Dr. Jacqueline Jossen, an assistant professor of pediatric gastroenterology at Mount Sinai Hospital in New York, notes that GER is simply "the movement of stomach contents backward into the esophagus that can be accompanied by regurgitation or vomiting."

In nearly cases, information technology's nothing to worry nigh.

"It's a normal physiologic process in healthy infants, and we refer to these babies equally 'happy spitters,'" Jossen told Healthline.

Nonetheless, Jossen says when the symptoms of reflux become more serious, there can be adverse consequences.

These include poor eating habits, significant discomfort, and lower weight proceeds.

That's when a D is added to designate GERD, a disease adversely affecting a baby'south health.

Common antacids neutralize the body's stomach acid to reduce the symptoms of acid reflux and heartburn.

These over-the-counter antacids include:

  • Pepto-Bismol
  • Tums
  • Milk of Magnesia
  • Alka-Seltzer

Only there are ii types of powerful antacids that take broader furnishings on the stomach.

It's these that Hisle-Gorman's written report ended can increase the risk of fracture in children.

H2 blockers, besides chosen histamine H2 receptor antagonists, work by really decreasing the amount of acid produced by the tummy, rather than neutralizing what's already there. They include famotidine (Pepcid) and ranitidine (Zantac).

Proton pump inhibitors (PPIs) are now the virtually commonly prescribed class of medication to relieve tum acid-related disorders.

They work by completely blocking the cells that produce acid.

Examples of PPIs include lansoprazole (Prevacid) and omeprazole (Prilosec).

Antacids aren't the only way to salvage GER symptoms.

In that location are simple actions parents can take on their own.

"I always recommend behavioral interventions earlier moving on to other options," Jossen said.

She recommends that parents effort "smaller, more frequent feeds and holding the infant upright for at to the lowest degree 20 minutes after a canteen equally the offset intervention."

"They should also exist certain the babies are burping adequately," she said, "and when canteen-feeding, check if the period of the nipple is too fast."

Jossen explains that a milk allergy may besides be the reason for GER symptoms.

In that case, she recommends a replacement.

"Giving a hypoallergenic formula for ii to iv weeks may be tried," she said. "Although one of the typical symptoms for milk poly peptide intolerance is blood in the stool, at that place are some infants intolerant to cow's milk that may show significant GER symptoms instead."

Jossen adds that if making those adjustments doesn't work and GER is still an issue, then she would consider other approaches.

As distressing as watching your child spit upwards and cry after feeding can be, Jossen reminds parents that this is a condition that virtually always improves with time.

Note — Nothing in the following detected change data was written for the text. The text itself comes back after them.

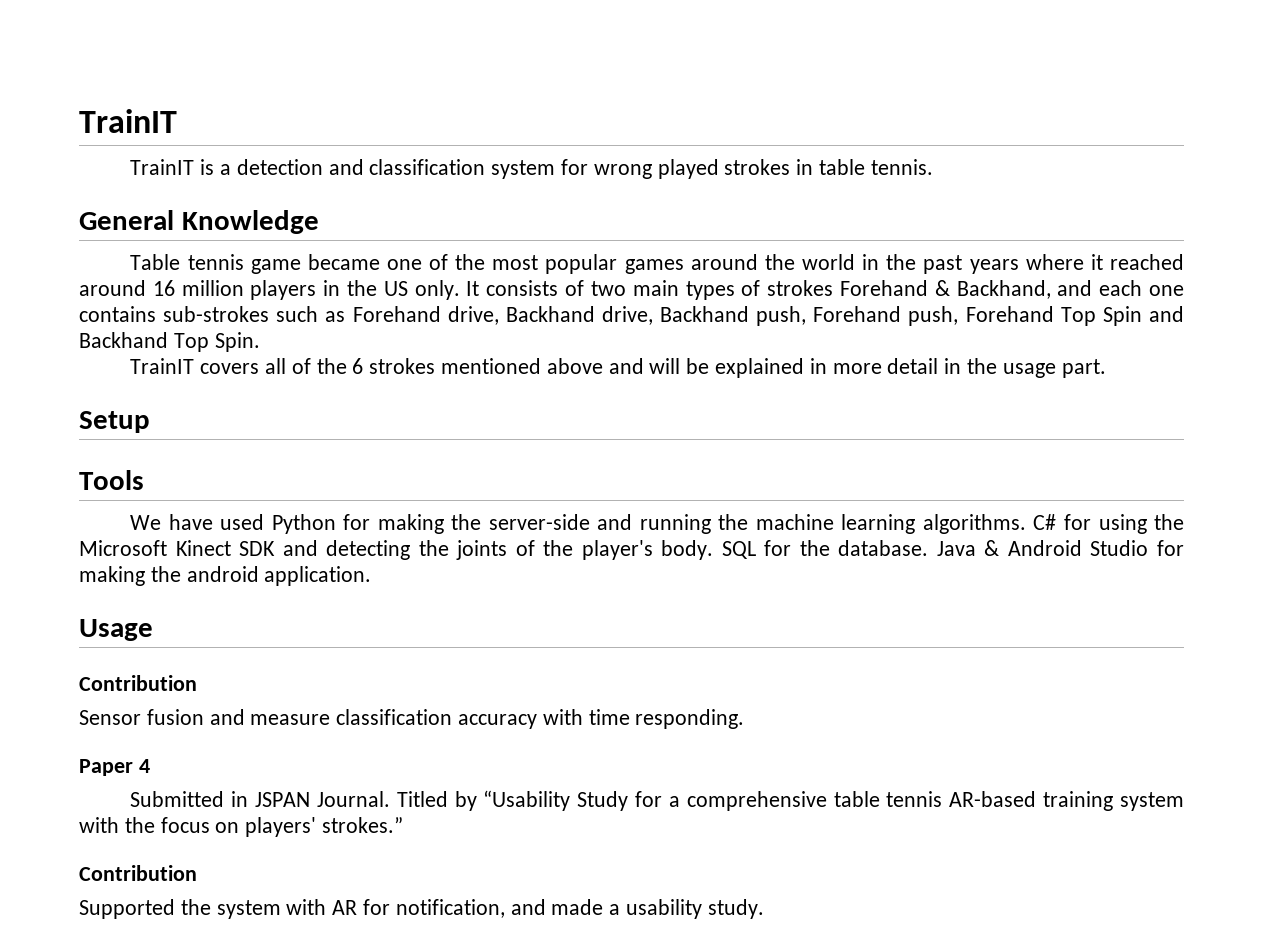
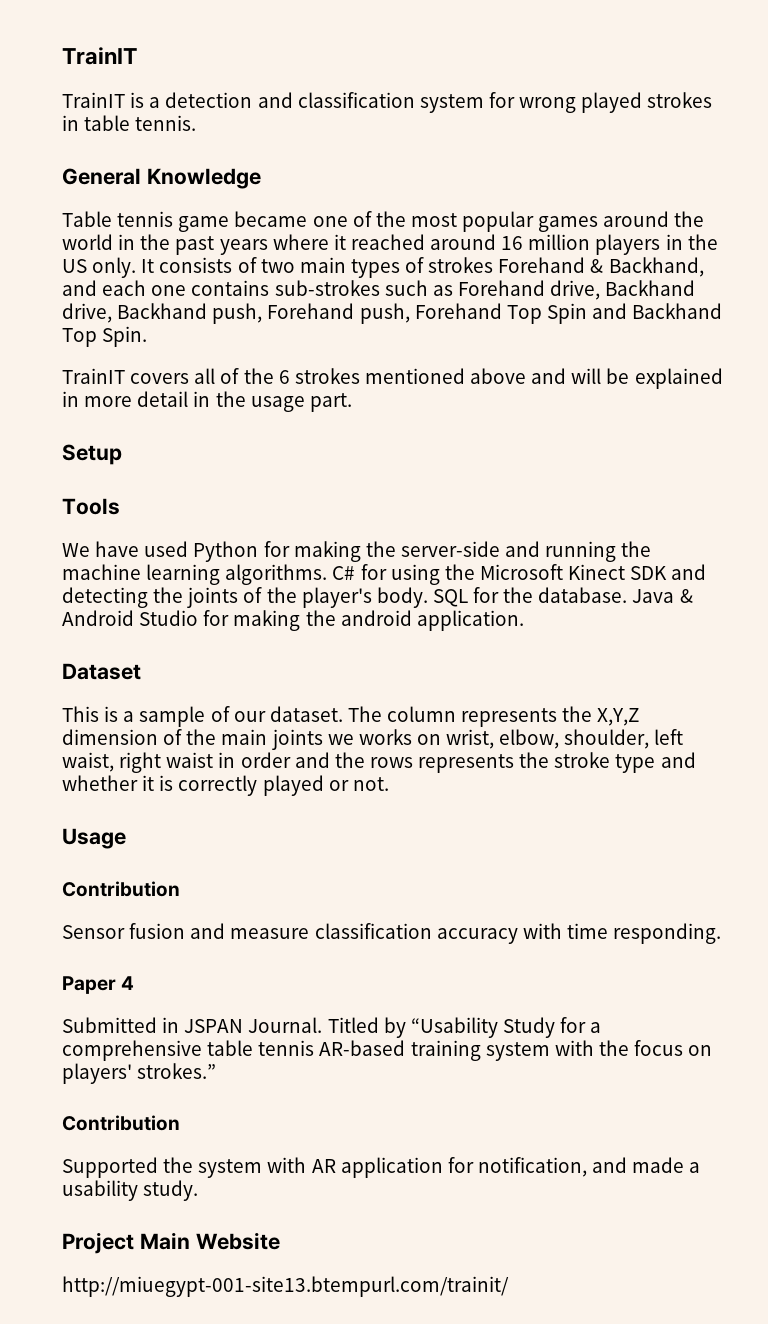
+ Dataset
+ This is a sample of our dataset. The column represents the X,Y,Z dimension of the main joints we works on wrist, elbow, shoulder, left waist, right waist in order and the rows represents the stroke type and whether it is correctly played or not.
- Supported the system with AR for notification, and made a usability study.
+ Supported the system with AR application for notification, and made a usability study.
+ Project Main Website
+ http://miuegypt-001-site13.btempurl.com/trainit/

"Both GER and GERD will meliorate with time, and the prognosis is practiced," she said. "I generally tell parents that once a baby tin sit down, the symptoms actually should first improving, and the majority of either condition resolves past the fourth dimension baby begins to walk."

"In typical GER or GERD, there are no long-term consequences," she added, "and I exercise not anticipate that these infants will be more prone to gastrointestinal bug than other children in the future."

Some infants can experience excessive spitting upwardly and discomfort after feeding that'southward chosen gastroesophageal reflux, or GER.

When the symptoms are bad enough that a baby doesn't put on weight and experiences prolonged discomfort, it's called GERD.

Antacids can relieve these symptoms.

However, recent enquiry concludes these drugs may exist ineffective. Certain classes of antacids may also raise the risk of bone fracture.

Experts say there are methods and dietary changes that should be tried first earlier using medications.